## INSTRUCTIONS FOR THE TASK:
Skip the pictures. Give all the data again exactly.
»»
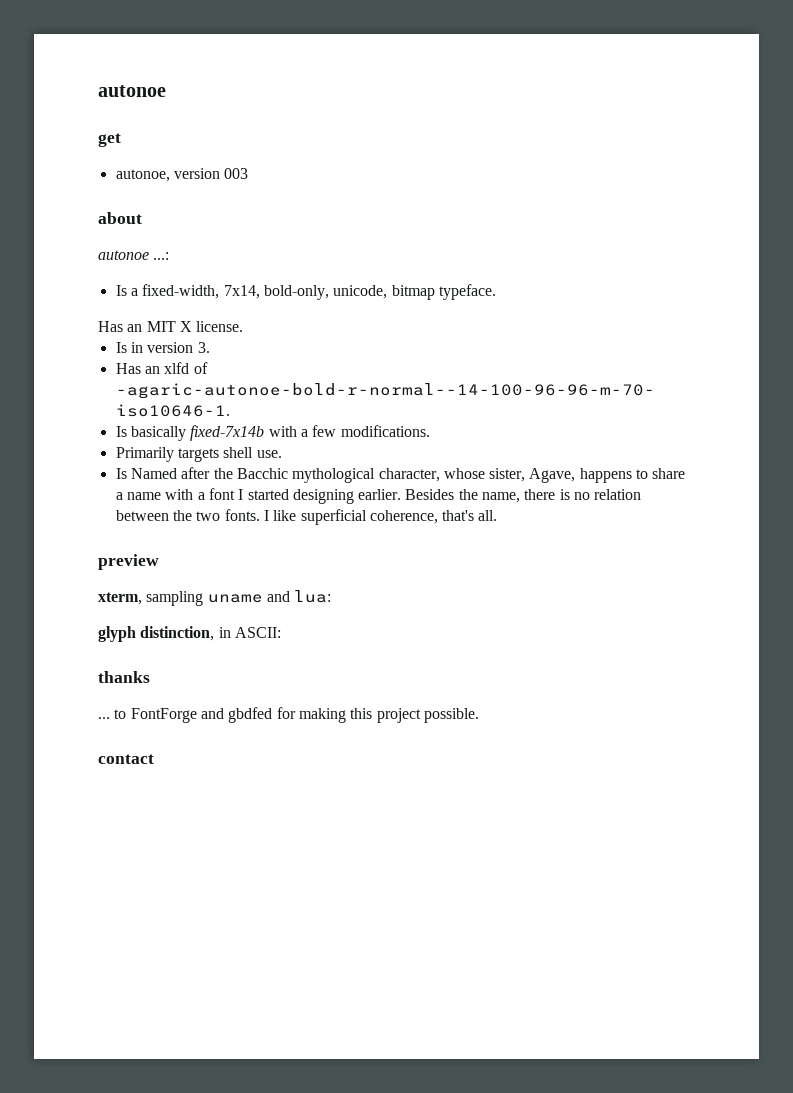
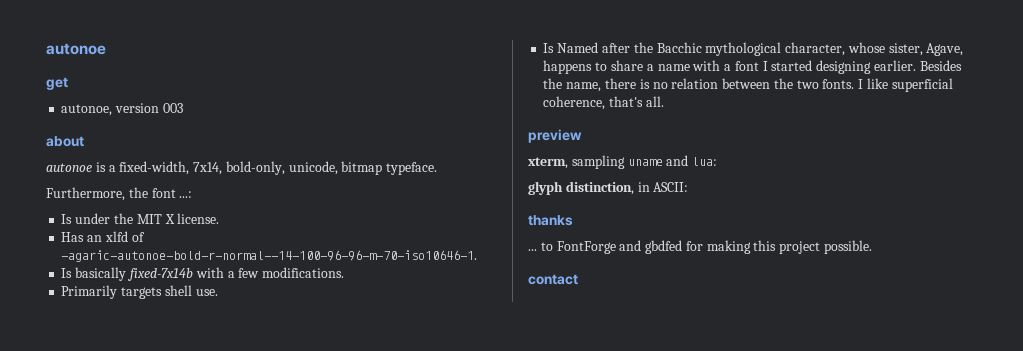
- autonoe ...:
- Is a fixed-width, 7x14, bold-only, unicode, bitmap typeface.
+ autonoe is a fixed-width, 7x14, bold-only, unicode, bitmap typeface.
- Has an MIT X license.
+ Furthermore, the font ...:
+ Is under the MIT X license.
- Is in version 3.

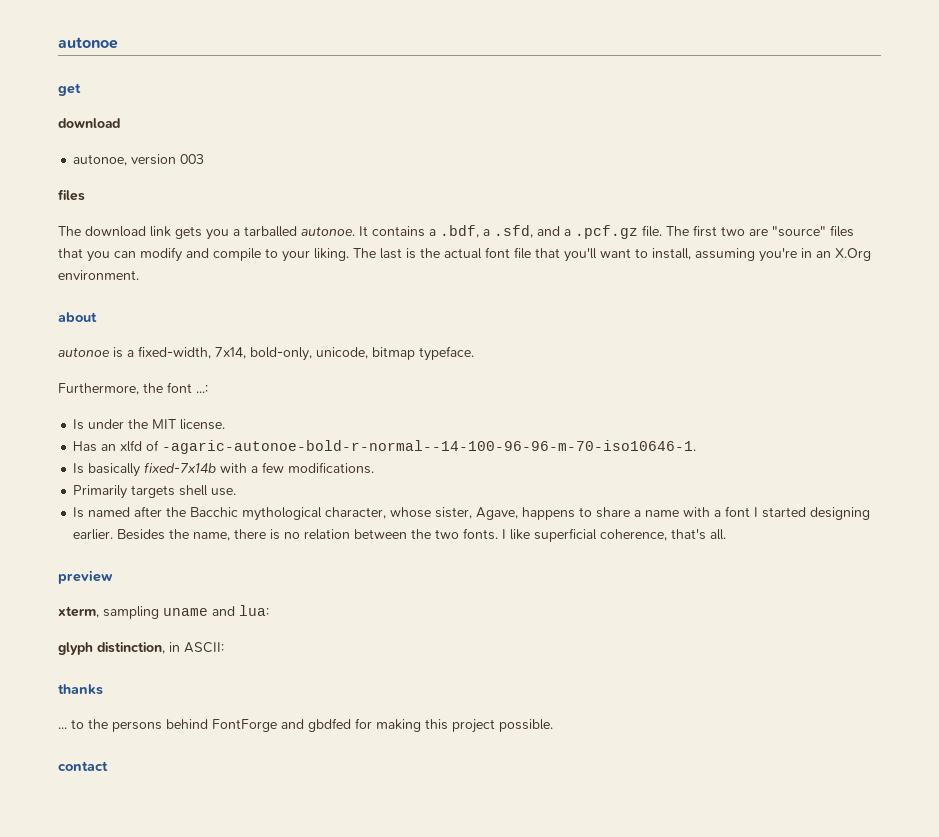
  get
+ download
  autonoe, version 003
+ files
+ The download link gets you a tarballed autonoe. It contains a .bdf, a .sfd, and a .pcf.gz file. The first two are "source" files that you can modify and compile to your liking. The last is the actual font file that you'll want to install, assuming you're in an X.Org environment.
- Is under the MIT X license.
+ Is under the MIT license.
- Is Named after the Bacchic mythological character, whose sister, Agave, happens to share a name with a font I started designing earlier.
+ Is named after the Bacchic mythological character, whose sister, Agave, happens to share a name with a font I started designing earlier.
- ... to FontForge and gbdfed for making this project possible.
+ ... to the persons behind FontForge and gbdfed for making this project possible.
««
## RESPONSE BOX:
- autonoe ...:
- Is a fixed-width, 7x14, bold-only, unicode, bitmap typeface.
+ autonoe is a fixed-width, 7x14, bold-only, unicode, bitmap typeface.
- Has an MIT X license.
+ Furthermore, the font ...:
+ Is under the MIT X license.
- Is in version 3.

  get
+ download
  autonoe, version 003
+ files
+ The download link gets you a tarballed autonoe. It contains a .bdf, a .sfd, and a .pcf.gz file. The first two are "source" files that you can modify and compile to your liking. The last is the actual font file that you'll want to install, assuming you're in an X.Org environment.
- Is under the MIT X license.
+ Is under the MIT license.
- Is Named after the Bacchic mythological character, whose sister, Agave, happens to share a name with a font I started designing earlier.
+ Is named after the Bacchic mythological character, whose sister, Agave, happens to share a name with a font I started designing earlier.
- ... to FontForge and gbdfed for making this project possible.
+ ... to the persons behind FontForge and gbdfed for making this project possible.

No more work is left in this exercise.